There’s an ongoing discussion about the potential of voice technology and whether it’s really as revolutionary as we thought it to be. The answer is yes—it’s a matter of exploring its unique potential, not just copying existing technologies.
Tobias Dengel, a technology leader and author of a book about voice technology, joins us today in the new episode of the Scaling Tech podcast. Tobias is the President at WillowTree, a leading mobile strategy, design, and app development company servicing Fortune 500/5000 clients and large government agencies. He’s also the author of The Sound of the Future: The Coming Age of Voice Technology, which illustrates how voice technology is set to transform business operations across industries.
In this episode, we discuss why voice technology works best with a multimodal approach, how voice commands can transform user interactions, and the complexities of building trust with AI and voice models.
Tune in to discover how voice interfaces combined with AI can bring significant value to your users and your organization. And keep following the Scaling Tech podcast where your host, Arin Sime, brings industry experts to help your growing software engineering team stay ahead in the rapidly evolving tech space.
Listen on Spotify
Listen on Apple Podcasts
Watch the video:
Key Insights with links to jump ahead are below
About Guest
Name: Tobias Dengel
What he does: He’s the President at WillowTree, a leading mobile strategy, design, and app development company servicing Fortune 500/5000 clients and large government agencies.
Company: WillowTree
Noteworthy: He’s a seasoned technology executive with 20+ years of experience in mobility, digital media, and interactive marketing.
Where to find Tobias: / LinkedIn
Key Insights
⚡We’re not using voice technology to its full potential.

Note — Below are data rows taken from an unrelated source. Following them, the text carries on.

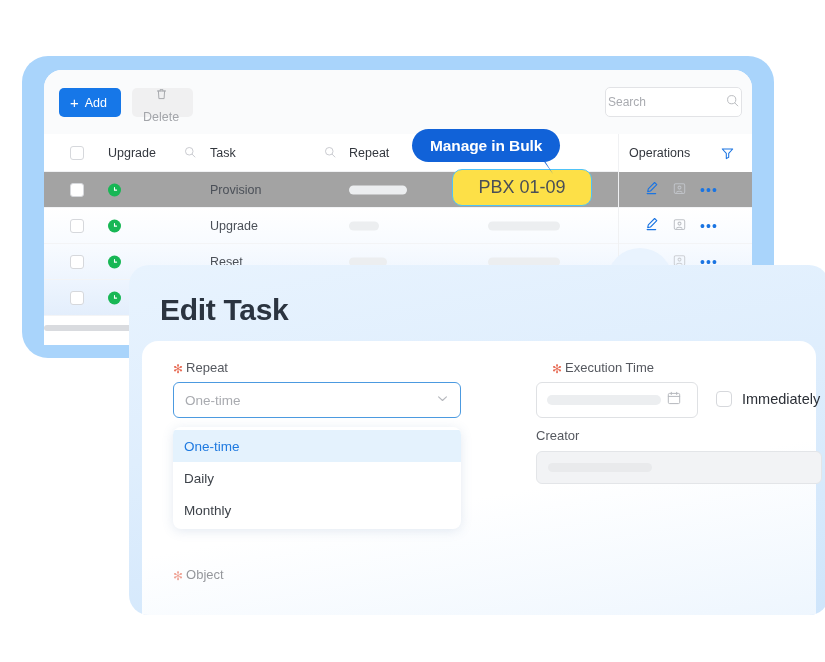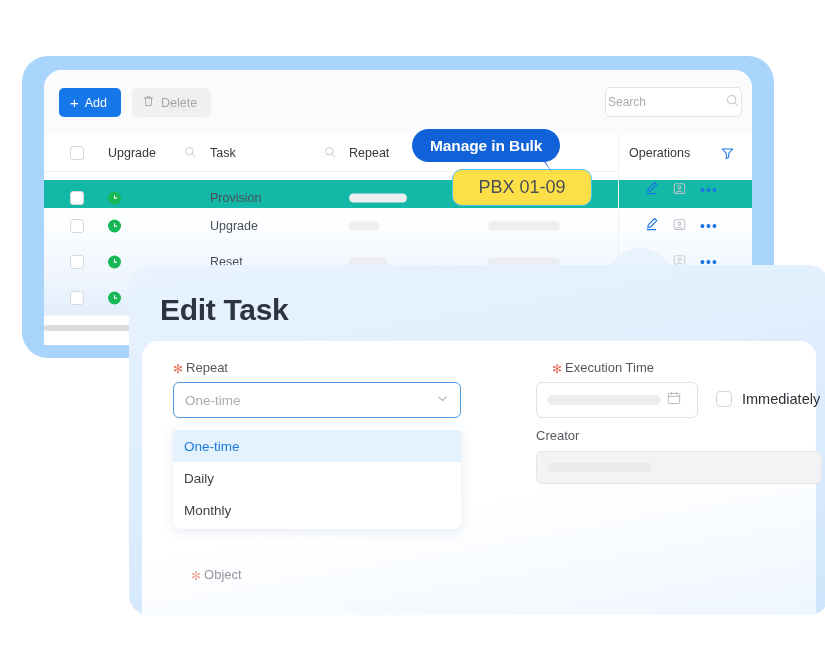--- a/index.html
+++ b/index.html
@@ -55,6 +55,7 @@
     font-size:12.5px; font-family:"Liberation Sans", sans-serif;
     display:flex; align-items:center; gap:7px;
     cursor:pointer;
+    flex-direction:column;
   }
   .search-box{
     position:absolute; right:10px; top:17px;

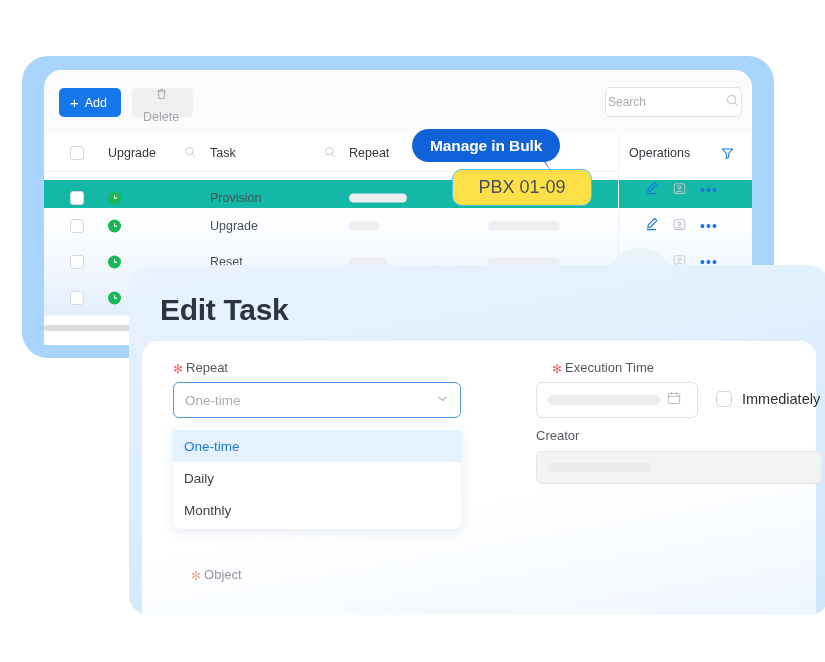--- a/index.html
+++ b/index.html
@@ -77,7 +77,7 @@
     position:absolute; left:0; right:0; height:36px;
     border-bottom:1px solid #f3f4f6;
   }
-  .r0{ top:110px; background:#14b8a6;text-align:right; }
+  .r0{ top:102px; background:#a3a3a3;text-align:right; }
   .r1{ top:138px; background:linear-gradient(180deg,#ffffff 0%,#f8fbff 100%); }
   .r2{ top:174px; background:linear-gradient(180deg,#f8fbff 0%,#eef5fe 100%); }
   .r3{ top:210px; background:linear-gradient(180deg,#eef5fe 0%,#e3eefc 100%); }

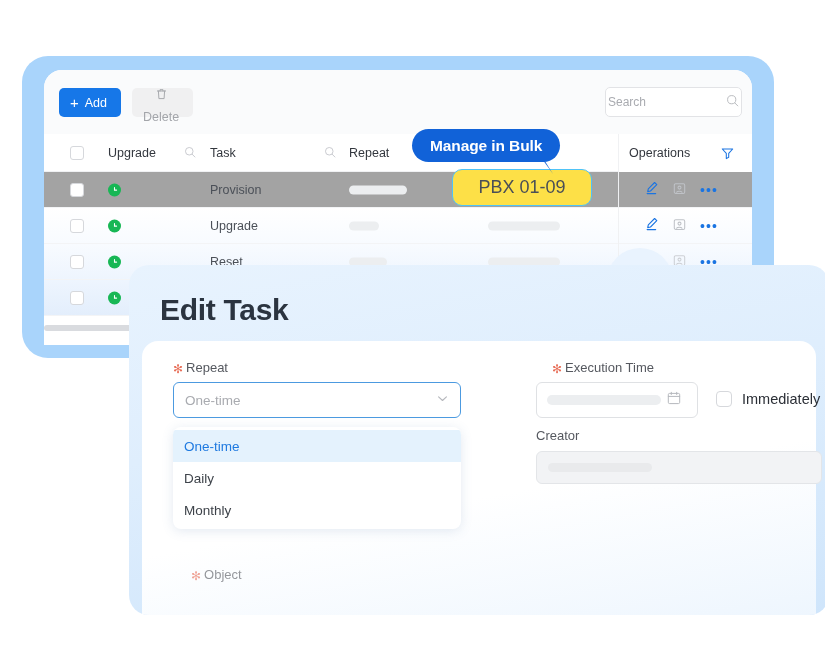--- a/index.html
+++ b/index.html
@@ -253,7 +253,7 @@
   }
   .creator-sk{ height:9px; width:104px; border-radius:5px; background:#e9eaec; }
 
-  .fld-object-label{ position:absolute; left:31px; top:226px; opacity:0.62;margin-left:18px; }
+  .fld-object-label{ position:absolute; left:31px; top:226px; opacity:0.62; }
 </style>
 </head>
 <body>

Attempting to emulate existing technologies only limits the transformative potential of voice. Tobias says, “The question you ask is, ‘Well, great, why hasn’t it changed the world yet?’ The answer is we’re not using it right. And as an industry, we have made the classic mistake that we all make with new technologies is that we try to simulate or emulate a technology that already exists or something that already exists. […] We’ve tried to simulate human conversation, which is a natural thing to do. You say, ‘Okay, I got voice. Let’s simulate human conversation.’ But that’s actually not the best use.”
⚡Voice technology works best with a multimodal approach. Voice technology is most effective when combined with other interfaces. By working together, voice and software teams can create the fastest and most efficient interactions. This approach improves real-time communication and overall efficiency. Tobias explains the multimodal mindset, “I think the most interesting thing that’s going on from an efficiency standpoint, when you think about this multimodal, is that when you are saying something to device, the transcription is happening, and you’re showing the user this transcription and in the background, the app is like, if you’re doing a fast food order, building the order, you’re going from call and response, you’re going to concurrent communication for really the first time ever is that you’re communicating and the machine’s reacting multimodally in a real way. That’s why this multimodal mindset is so important.”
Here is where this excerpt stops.